**Work to complete:** Each line below must be transcribed exactly, and no picture may appear in the transcription.

(The data)

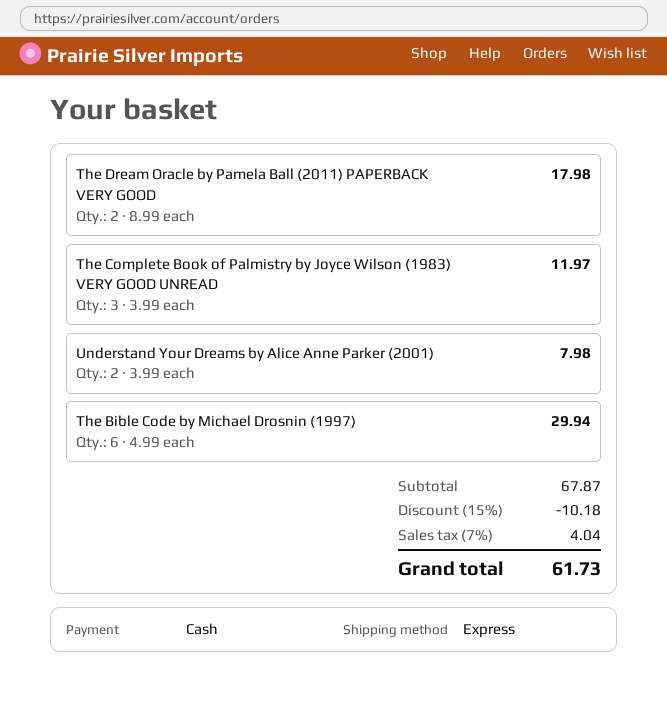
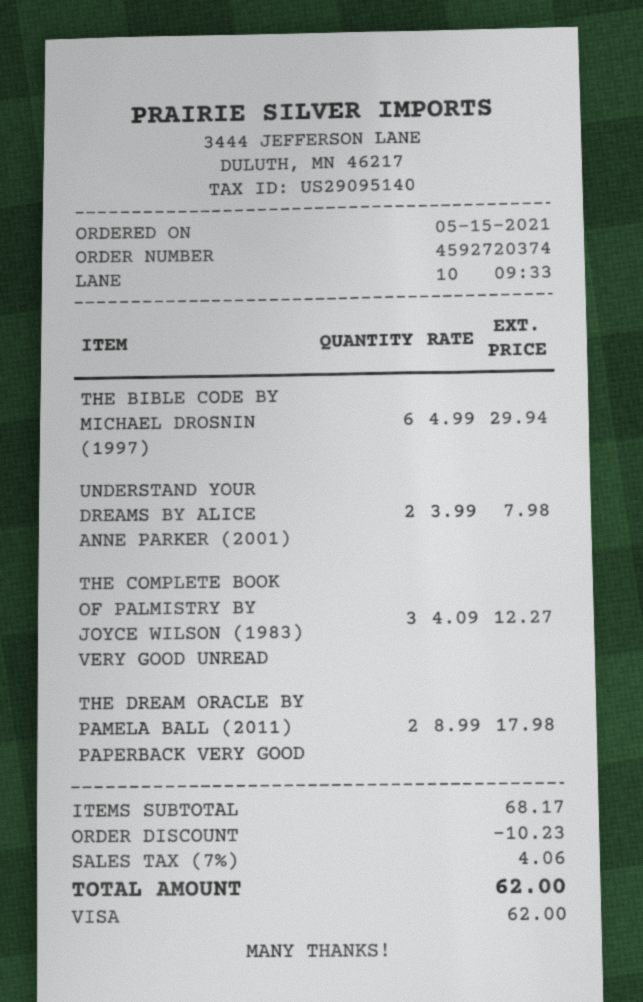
payment method: cash -> Visa
The Complete Book of Palmistry by Joyce Wilson (1983) VERY GOOD UNREAD: 3 x 3.99 = 11.97 -> 3 x 4.09 = 12.27
subtotal: 67.87 -> 68.17
discount: 10.18 -> 10.23
tax: 7% = 4.04 -> 7% = 4.06
total: 61.73 -> 62.00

(End The data)

**Task solution:**
payment method: cash -> Visa
The Complete Book of Palmistry by Joyce Wilson (1983) VERY GOOD UNREAD: 3 x 3.99 = 11.97 -> 3 x 4.09 = 12.27
subtotal: 67.87 -> 68.17
discount: 10.18 -> 10.23
tax: 7% = 4.04 -> 7% = 4.06
total: 61.73 -> 62.00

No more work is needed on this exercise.